Cassadaga, NY

A Brief History...
On August 8, 1957, over 60 people attended a meeting, held at the American Legion in Cassadaga, to discuss the safe and proper use of the Cassadaga Lakes. It was soon voted on and approved to form the Cassadaga Lakes Association for the purpose of promoting safety procedures on our lakes, that the interest of all persons using the lakes for whatever purpose, would be served, and with the maximum of pleasure and safety for all. Dr. Walter Lawrence was elected the first President and the Board consisted of the following persons:

Vice Presidents - William F. Johnson, Clarence Hartlieb, Clifford Cornish;
Secretary - Dorothy Sahloff;
Treasurer - Walter West;
Lakes Representatives - Jerry Deuink, Laura Stegman, Robert Truesdale.

The CLA really got into the swing of things the following year and continued for the next eight years to manage the safety and utility of the lakes, sponsor social events to unite the Lakes community, manage a well run Lakes Park on Lily Dale Lake, and tackle the ever growing weed problems plaguing the three lakes.

The First Regatta Day was held on July 5, 1958. Opening the day was a boat parade of over 40 vessels. Highlighting the festivities was a water skiing show featuring slalom and trick skiing, ski jumping and a clown act of stunt skiing. The Cassadaga High School band, led by Cliff Cornish, closed out the day with an evening concert.

In September of 1959, the first meeting of the incorporated Cassadaga Lakes Association was held, with Cliff Cornish acting as temporary chairman. Following the organizational meeting was the first annual meeting of the corporation. Cliff Cornish was elected to serve as the President.

Holiday dances, picnics at the Lakes Park and other social activities were sponsored by the CLA throughout the ensuing years. Because the association membership was comprised of a large number of skiers - the most notable being Peggy Johnson, Canadian Amateur champ and a member of the famed Cyprus Garden Ski Show - the CLA began a Ski Club in 1961. 60 members, from seven to twenty one years old, soon joined and free lessons were given for beginners to advanced skiers.

Also in 1961, the Eurasian milfoil choking the three lakes had replaced water safety as the number one issue for the CLA. Both Findley Lake and Chautauqua Lake were using Hockney Underwater Weed Cutters and so the CLA, after discussing various options for weed control, decided to purchase a Hockney model A cutter for $750. The CLA soon added a transport barge and modified its Army “duck to help in the fight.

By 1965, low membership and volunteer efforts, rising costs, and complaints about the weed cutting efforts were taking a toll on the viability of the association. When the CLA lost the lease for its Lake Park, a major source of revenue and also its docking area, the organization was unable to continue.

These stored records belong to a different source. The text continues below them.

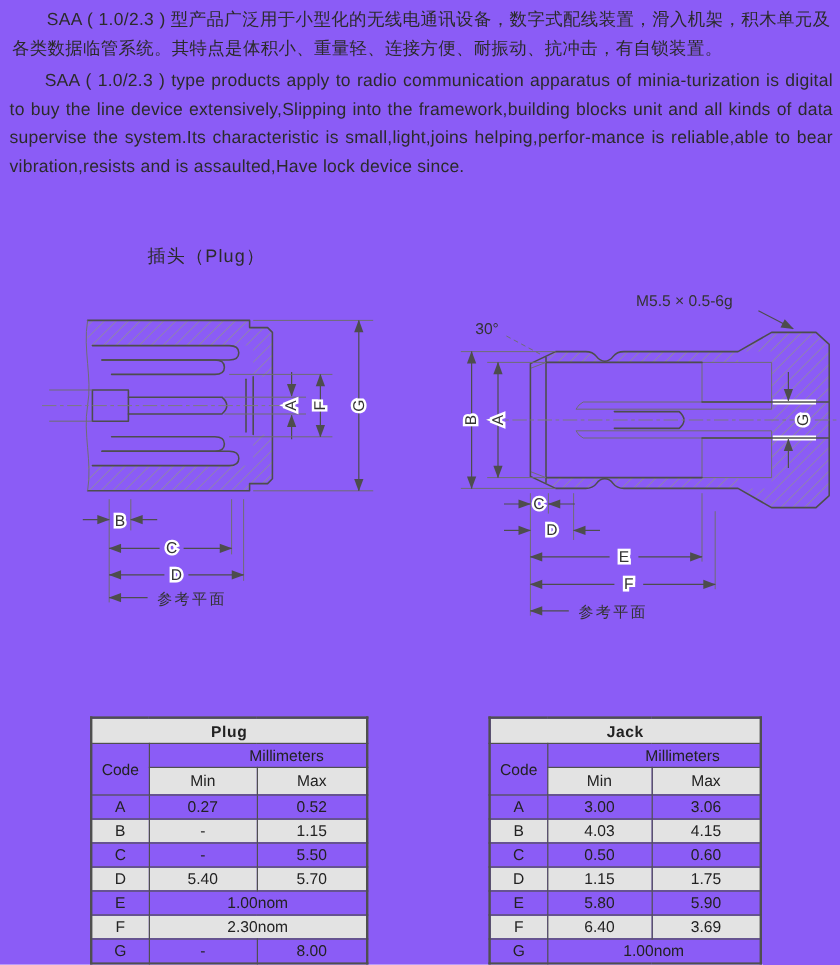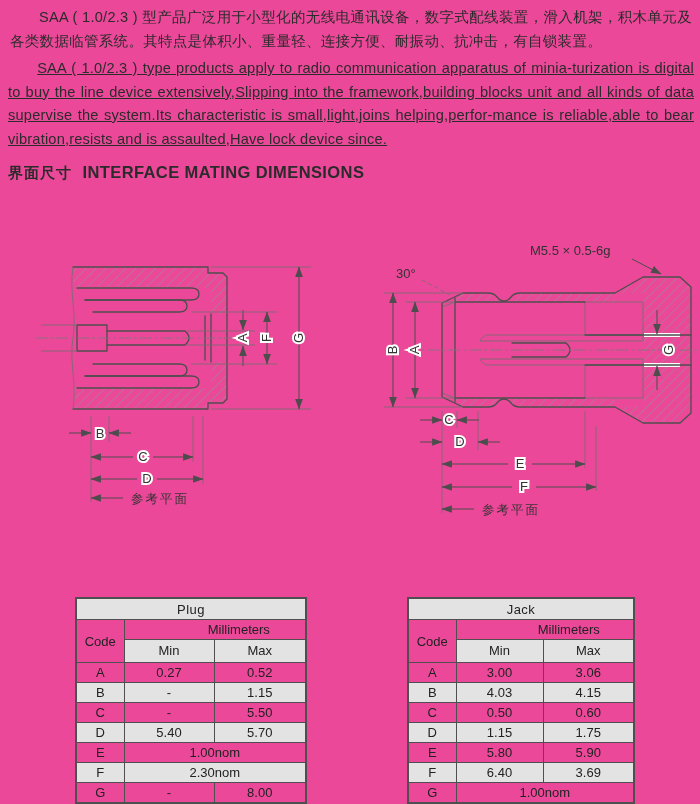--- a/index.html
+++ b/index.html
@@ -3,7 +3,7 @@
 <meta charset="utf-8">
 <style>
   html,body{margin:0;padding:0;background:#ffffff;}
-  .page{position:relative;width:700px;height:804px;background:#ec4899;overflow:hidden;
+  .page{position:relative;width:700px;height:804px;background:#8b5cf6;overflow:hidden;
         font-family:"Liberation Sans",sans-serif;color:#2b2b2b;}
   .para{position:absolute;margin:0;text-indent:2em;text-align:justify;}
   .para-zh{left:10px;top:5px;width:682px;font-size:14.5px;line-height:24px;letter-spacing:0.3px;}

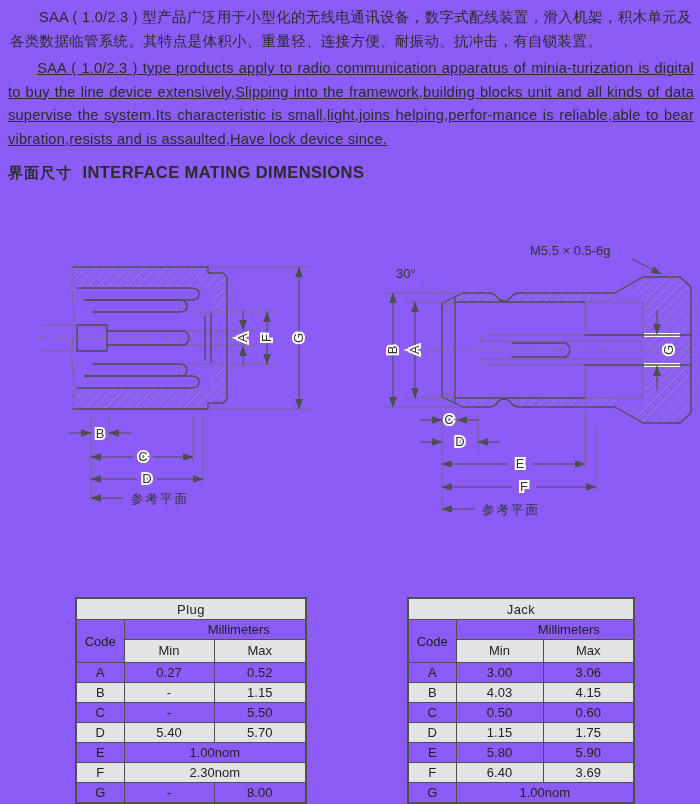--- a/index.html
+++ b/index.html
@@ -7,7 +7,7 @@
         font-family:"Liberation Sans",sans-serif;color:#2b2b2b;}
   .para{position:absolute;margin:0;text-indent:2em;text-align:justify;}
   .para-zh{left:10px;top:5px;width:682px;font-size:14.5px;line-height:24px;letter-spacing:0.3px;}
-  .para-en{left:8px;top:57px;width:686px;font-size:14.6px;line-height:23.5px;letter-spacing:0.2px;text-decoration:underline;}
+  .para-en{left:8px;top:57px;width:686px;font-size:14.6px;line-height:23.5px;letter-spacing:0.2px;}
   .heading{position:absolute;left:8px;top:163px;font-weight:bold;}
   .h-zh{font-size:15px;letter-spacing:1px;}
   .h-en{font-size:16.5px;letter-spacing:0.4px;margin-left:6px;}

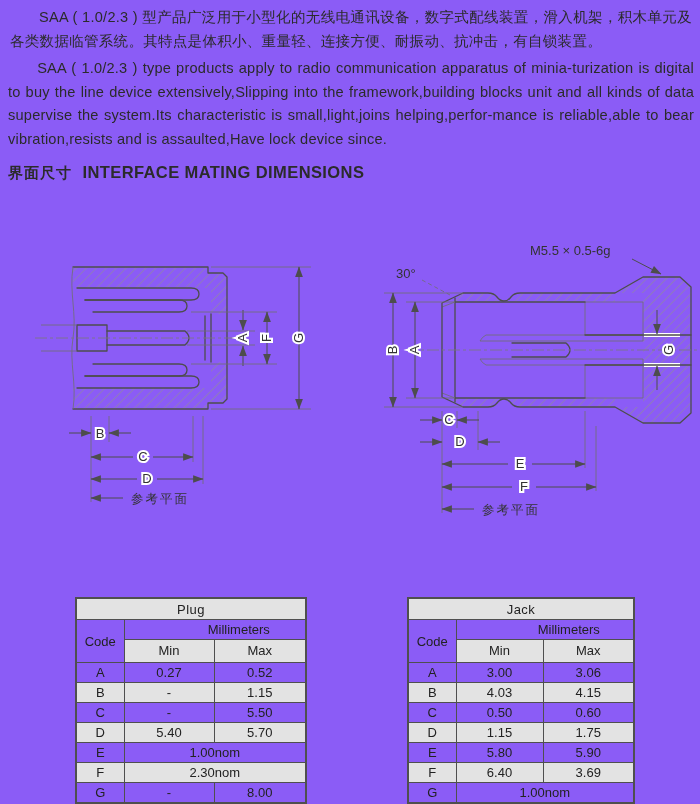--- a/index.html
+++ b/index.html
@@ -48,10 +48,6 @@
   <p class="para para-zh">SAA ( 1.0/2.3 ) 型产品广泛用于小型化的无线电通讯设备，数字式配线装置，滑入机架，积木单元及各类数据临管系统。其特点是体积小、重量轻、连接方便、耐振动、抗冲击，有自锁装置。</p>
   <p class="para para-en">SAA ( 1.0/2.3 ) type products apply to radio communication apparatus of minia-turization is digital to buy the line device extensively,Slipping into the framework,building blocks unit and all kinds of data supervise the system.Its characteristic is small,light,joins helping,perfor-mance is reliable,able to bear vibration,resists and is assaulted,Have lock device since.</p>
 
-  <div class="heading">
-    <span class="h-zh">界面尺寸</span>
-    <span class="h-en">INTERFACE MATING DIMENSIONS</span>
-  </div>
 
 
   <svg class="draw plug-svg" width="335" height="302" viewBox="0 0 335 302">

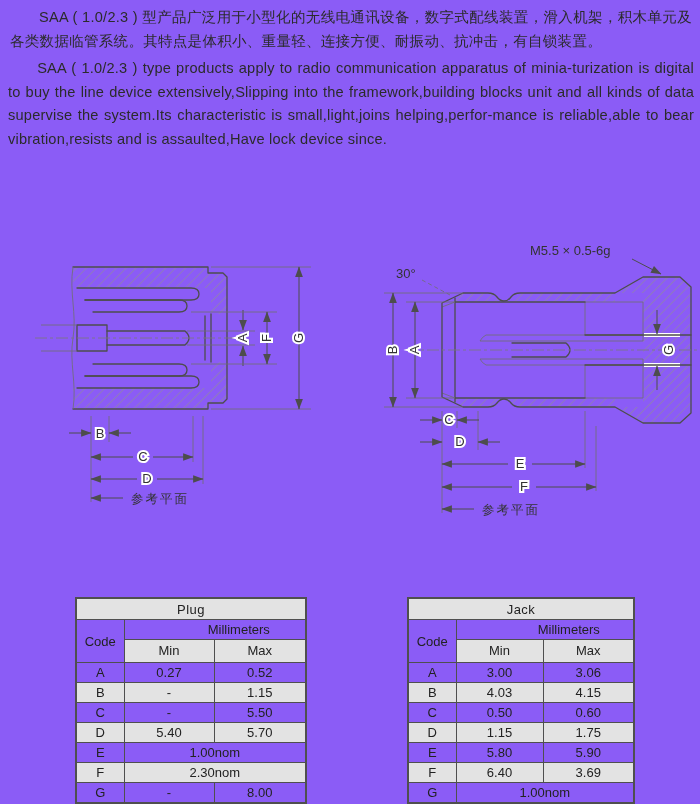--- a/index.html
+++ b/index.html
@@ -49,6 +49,7 @@
   <p class="para para-en">SAA ( 1.0/2.3 ) type products apply to radio communication apparatus of minia-turization is digital to buy the line device extensively,Slipping into the framework,building blocks unit and all kinds of data supervise the system.Its characteristic is small,light,joins helping,perfor-mance is reliable,able to bear vibration,resists and is assaulted,Have lock device since.</p>
 
 
+  <div class="dtitle plug-title">插头（Plug）</div>
 
   <svg class="draw plug-svg" width="335" height="302" viewBox="0 0 335 302">
     <defs>

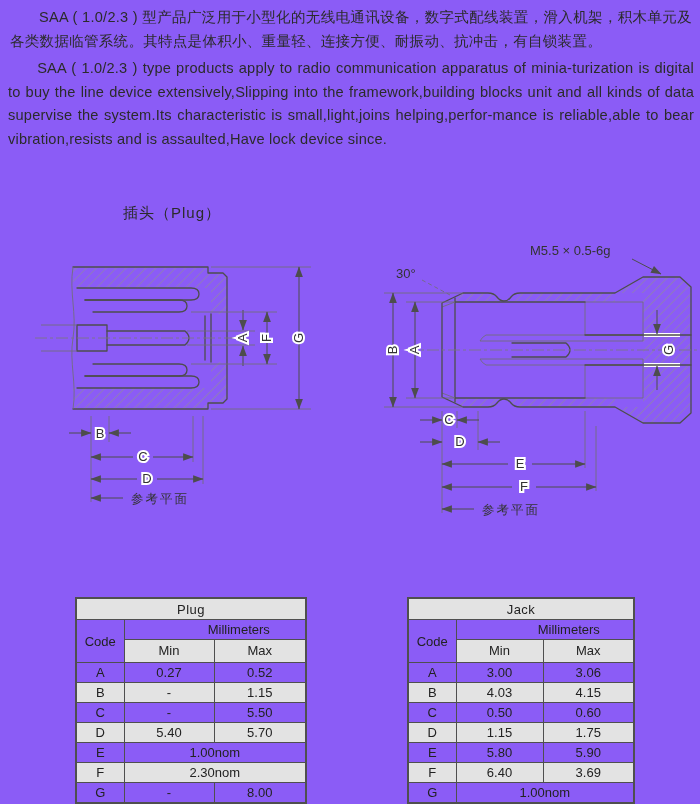--- a/index.html
+++ b/index.html
@@ -36,7 +36,7 @@
                 overflow:hidden;white-space:nowrap;}
   .dim-table{border:2px solid #4f4f4f;}
   .dim-table td.g, .dim-table tr.g td{background:#e3e3e3;}
-  .dim-table td.title{height:20px;letter-spacing:0.5px;}
+  .dim-table td.title{height:20px;letter-spacing:0.5px;font-weight:bold;}
   .dim-table td.unit{height:19px;padding-left:48px;}
   .dim-table td.mh{height:22px;line-height:22px;}
 </style>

However, the demise of the CLA only exacerbated the weed problems. Left unchecked, they became a major nuisance and were rendering the lakes unusable. In 1982, Bob Reuther, a water skier and member of the original CLA Ski Club, and Glenn Thorpe, an avid fisherman, collaborated to re-organize the CLA. Glenn, who was elected President, devoted much of his time and energy into restoring the association and once again carrying out its mission of protecting the lakes for the good of all.

Although chemical spraying was a necessity during the first year, it became apparent that mechanical harvesting was the preferred choice of weed abatement. In 1989, the CLA purchased its second harvester, with the help of a $30,000 grant secured by Sen. Jess Present. The Senator aided the CLA again in 1996 when a $20,000 grant provided a tractor. Sen. Pat McGee secured $8,000 in funding for a transport barge in 2002. And in 2008, Sen. Cathy Young secured a Municipal Initiative Grant through the NYSDEC for $75,000 to purchase a new aquatic weed harvester.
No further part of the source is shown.